§ **Assigned task**
Filter the listing for lines containing "Planned".
==*==
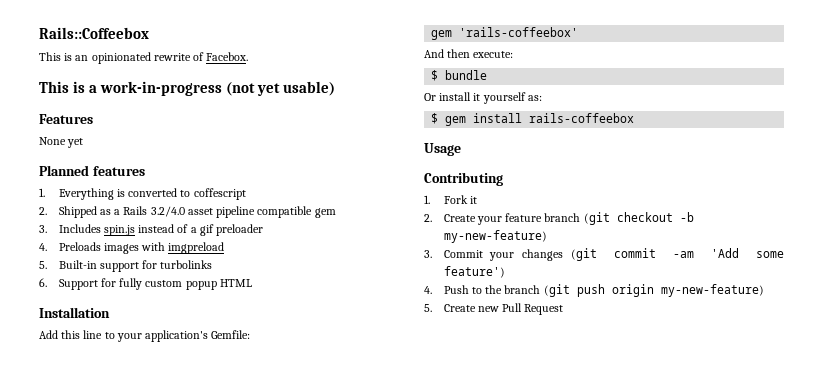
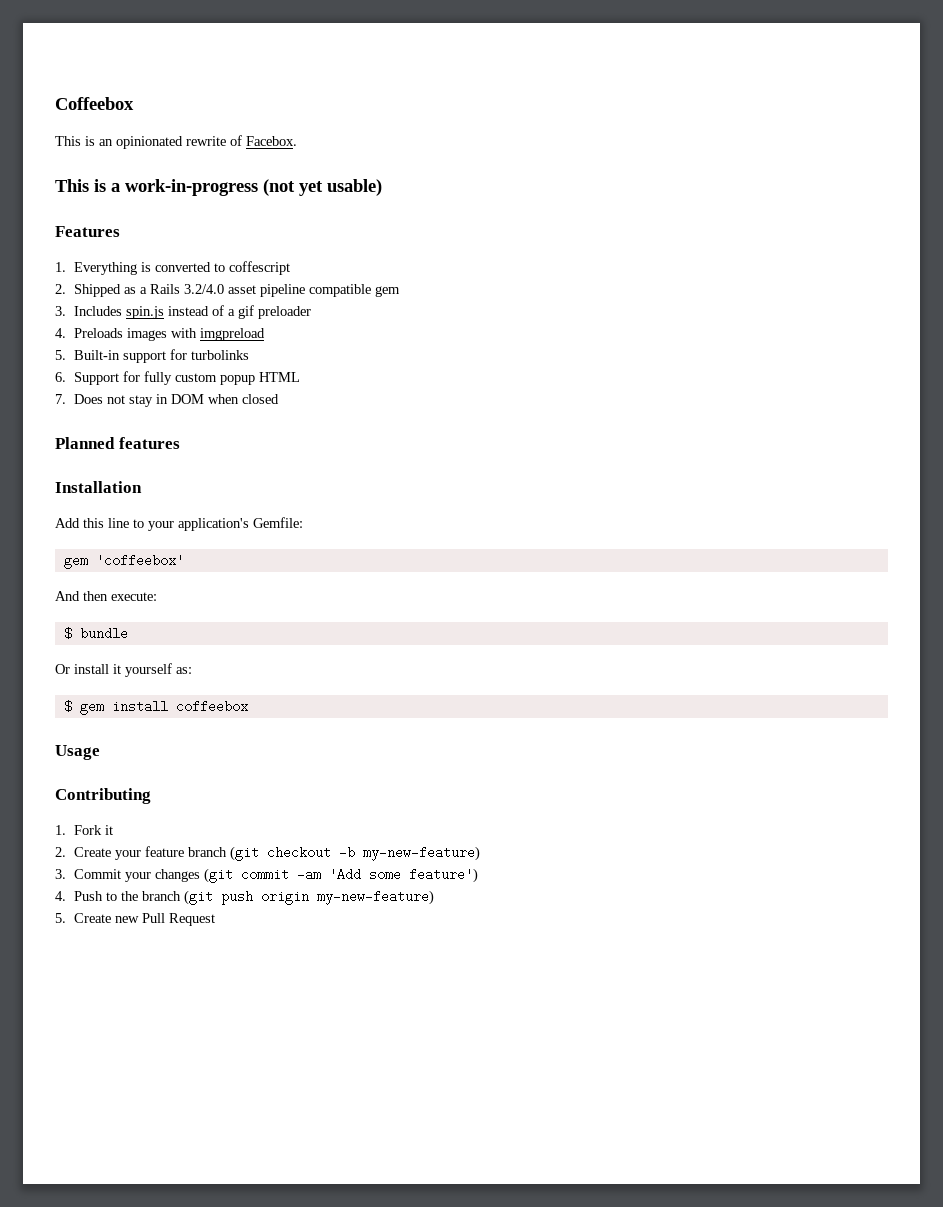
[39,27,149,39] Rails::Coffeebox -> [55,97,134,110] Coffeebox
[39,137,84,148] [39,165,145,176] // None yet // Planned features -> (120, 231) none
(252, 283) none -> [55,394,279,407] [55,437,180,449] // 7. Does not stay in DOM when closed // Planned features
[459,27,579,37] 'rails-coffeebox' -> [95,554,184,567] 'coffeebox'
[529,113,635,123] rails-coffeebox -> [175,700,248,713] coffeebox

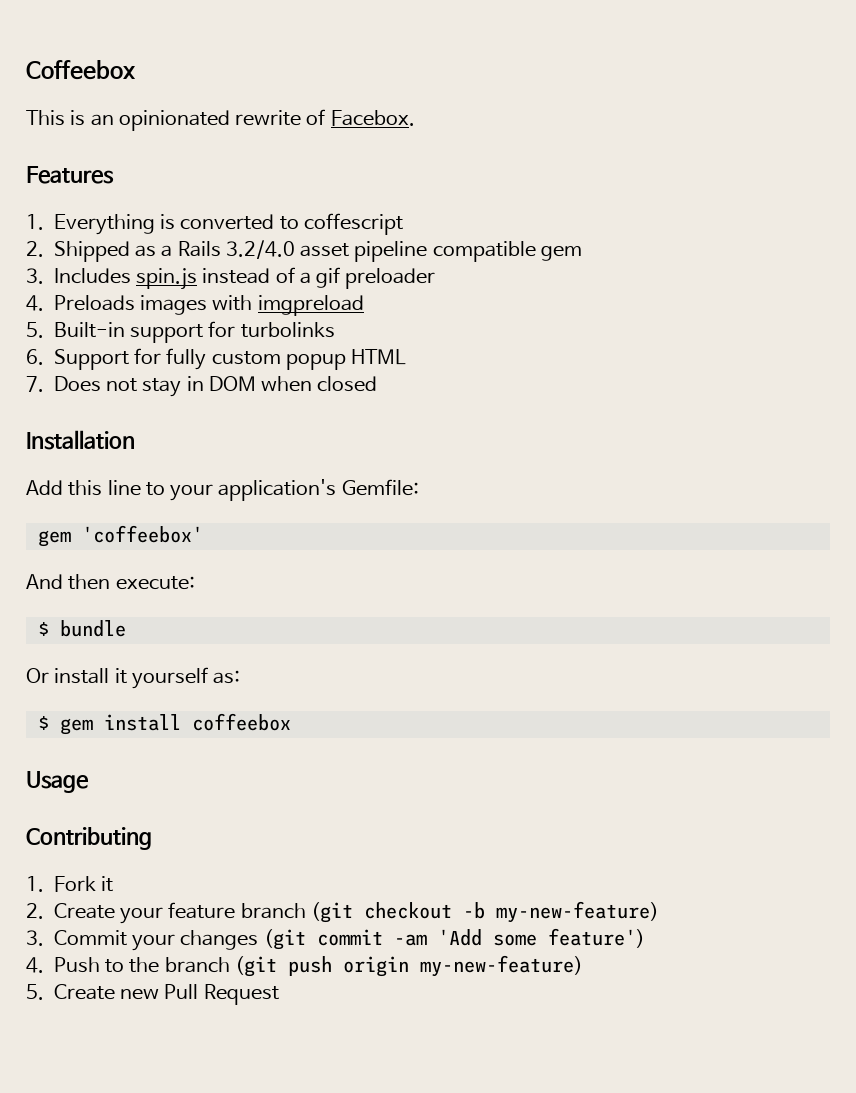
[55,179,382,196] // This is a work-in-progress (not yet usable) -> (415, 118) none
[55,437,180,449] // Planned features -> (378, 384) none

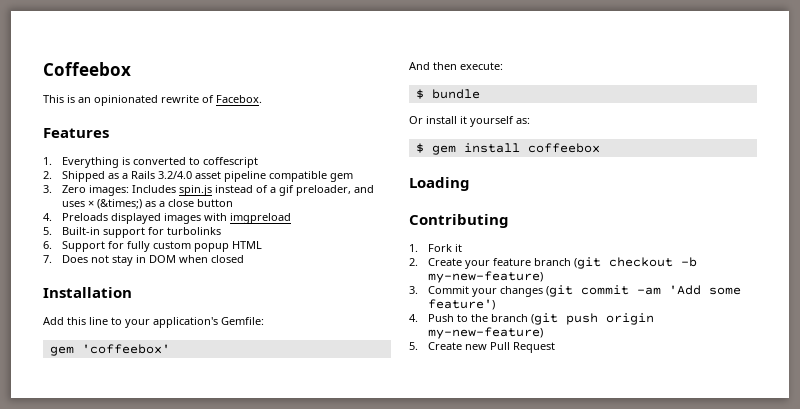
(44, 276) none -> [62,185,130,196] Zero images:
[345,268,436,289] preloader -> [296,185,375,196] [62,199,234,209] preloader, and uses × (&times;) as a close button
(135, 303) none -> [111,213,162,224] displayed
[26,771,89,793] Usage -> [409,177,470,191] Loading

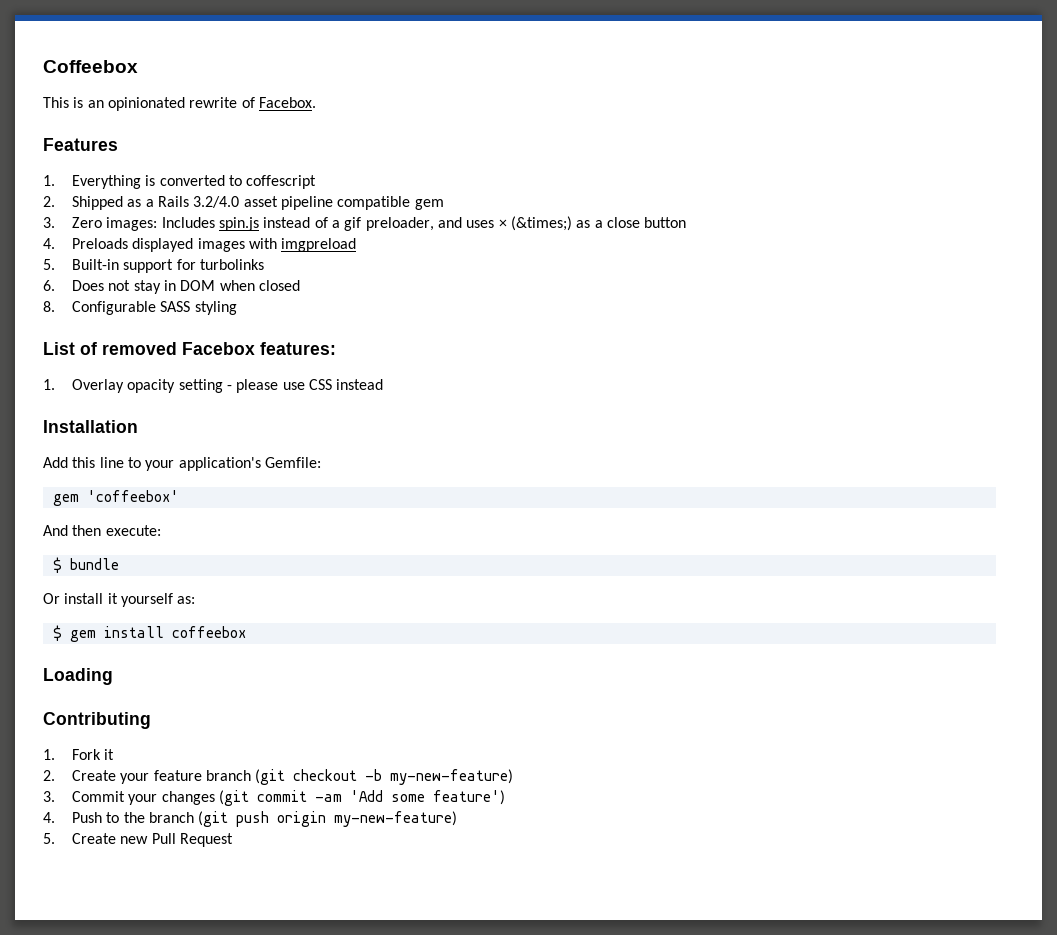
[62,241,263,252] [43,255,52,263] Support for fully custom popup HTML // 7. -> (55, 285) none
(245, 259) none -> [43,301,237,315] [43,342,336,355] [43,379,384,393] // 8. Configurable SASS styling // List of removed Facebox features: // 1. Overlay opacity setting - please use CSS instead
==*==
§ **Response area**
[39,137,84,148] [39,165,145,176] // None yet // Planned features -> (120, 231) none
(252, 283) none -> [55,394,279,407] [55,437,180,449] // 7. Does not stay in DOM when closed // Planned features
[55,437,180,449] // Planned features -> (378, 384) none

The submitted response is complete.